Я с удовольствием наблюдал, как действует моя уловка. Девочка не просто разговорилась – лицо ее порозовело, глаза ожили, уголок рта почти не дергался. Ребенок взахлеб пересказывал страшный, но увлекательный сон.
– Я их читала-читала… И тут вокруг все ка-ак засветилось!
Она потупила взгляд.
– Что было дальше, Дженни? – подбодрил ее я. – Во сне? Все вокруг засветилось – и?..
– Я дальше не помню. Были ужасные пауки: железные, с тремя ногами. Они большие-большие, а я на них сверху смотрю. Пауки большие, а для меня маленькие. Это потому что сон, правда? Я хотела их прогнать веником. Жалко, веника во сне не было. Тогда я стала на них махать руками и кричать, чтоб уходили. Они ушли. Вместо них пришли наши соседи. Тети Молли и дяди Бальтазара не было. И дома нашего… ихнего… Не было дома. Я стала плакать, пришел дядя Том и забрал меня сюда.
Дженни замолчала.
– Это все, что ты помнишь? – осторожно спросил я.
– Да. Когда меня заберут домой?
– Чтобы отвезти тебя домой, надо знать, где твой дом, Дженни. А я не знаю. И дядя Том не знает. И миссис Пристли не знает. Где твой дом, Дженни?
Девочка задумалась. У нее опять задергался рот, а на лице проступило выражение, которое я уже видел. Казалось, она никак не могла решить: улыбаться ей или плакать? Я мысленно обругал себя: все испортить одним неосторожным вопросом! Похоже, вопрос о доме для нее очень болезнен.
Дженни что-то прошептала.
– Что? – я наклонился ближе. – Повтори, пожалуйста.
– Хартфорд…
Впрочем, я не был до конца уверен, что расслышал слово правильно.
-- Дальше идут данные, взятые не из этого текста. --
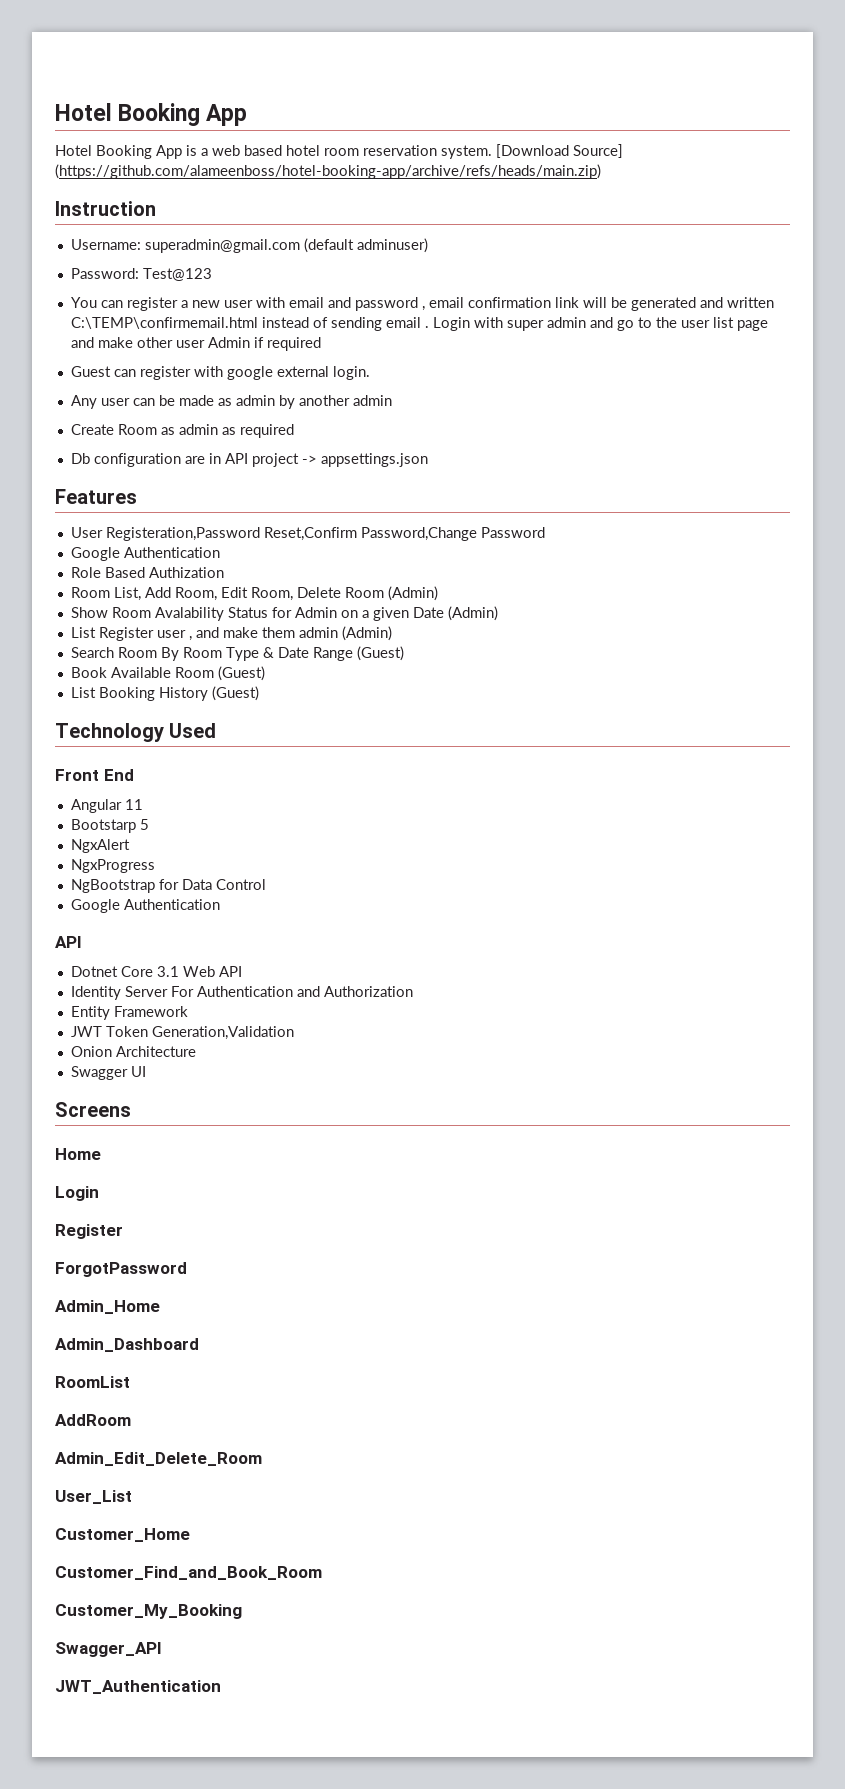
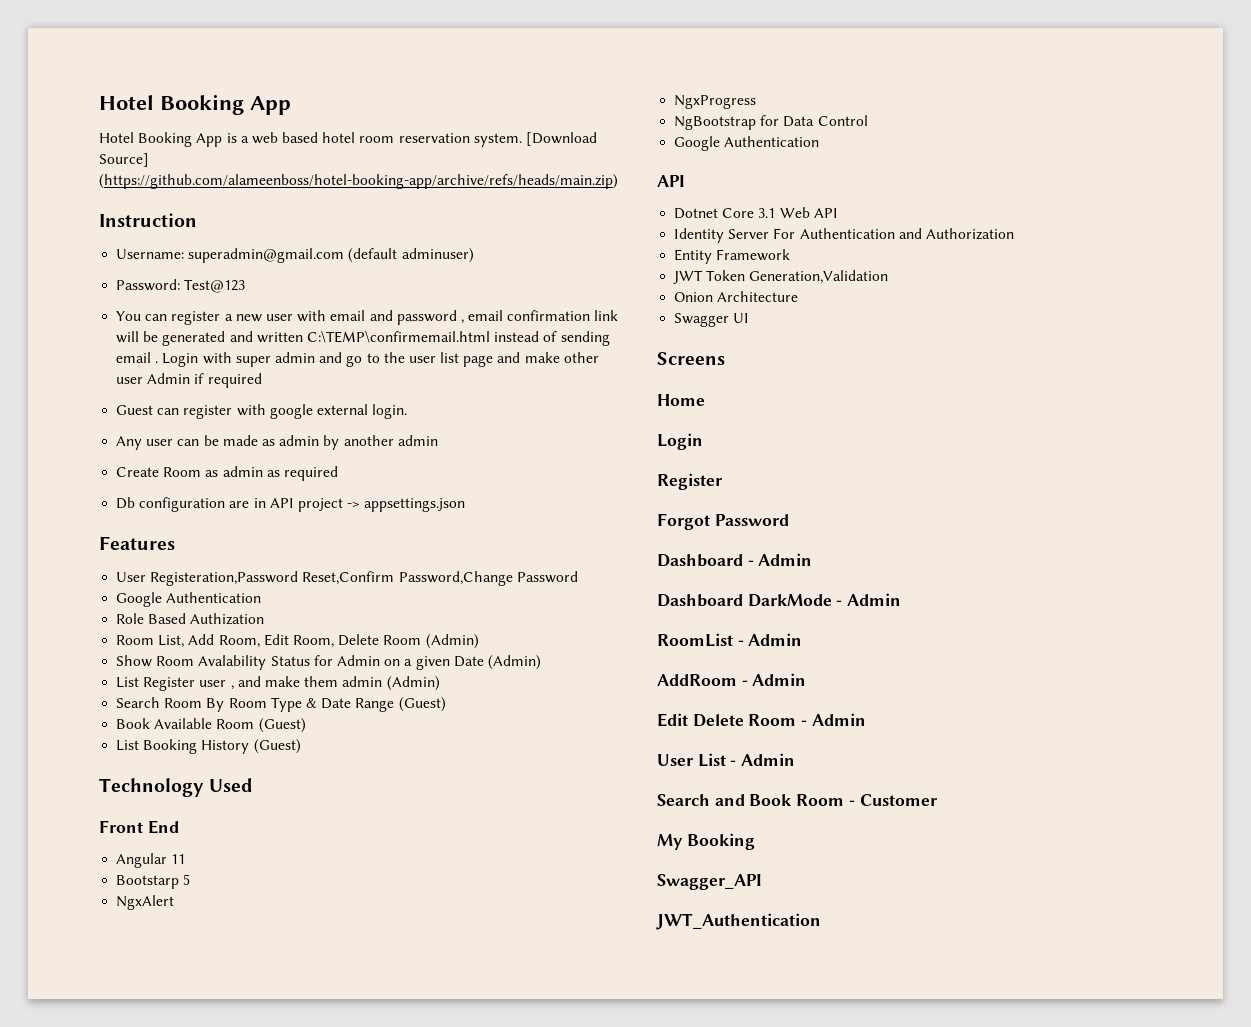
- ForgotPassword
- Admin_Home
- Admin_Dashboard
+ Forgot Password
+ Dashboard - Admin
+ Dashboard DarkMode - Admin
- RoomList
+ RoomList - Admin
- AddRoom
- Admin_Edit_Delete_Room
- User_List
- Customer_Home
- Customer_Find_and_Book_Room
- Customer_My_Booking
+ AddRoom - Admin
+ Edit Delete Room - Admin
+ User List - Admin
+ Search and Book Room - Customer
+ My Booking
2. Озадаченный Шерлок Холмс
У брички их ждали.
Человечек, подвижный как ртуть, весь уже извелся. Таким людям ждать – хуже нету. Сорвав с головы котелок, человечек проделал с ним сложные манипуляции, после чего вернул на место.
– Мистер Холмс! – закричал удивительный визитер, не дожидаясь, пока Холмс и Ватсон приблизятся на дистанцию, более удобную для доверительной беседы. – Доктор Ватсон! Господи, как я рад вас видеть! Господа, я привез вам благую весть! Да что там! К черту весть! Я привез вам миллион!
– С кем имею честь? – осведомился доктор, склонный к подозрительности. Рука Ватсона скользнула к карману, где скрывался револьвер.
– Пфайфер, Майкл Пфайфер! Вы слышали про миллион?
– Миллион проблем?
– Миллион долларов! Что вы на это скажете?
– Доллар может быть свободно обменян на золото и серебро, – Холмс размышлял вслух. – Хотя нет, прошу прощения: с этого года решением правительства Соединенных Штатов Америки – только на золото. Ноль целых девяносто четыре сотых драхмы за доллар. Итого мы получаем примерно три тысячи шестьсот семьдесят два фунта драгоценного металла. Золото у вас в саквояже, мистер Пфайфер?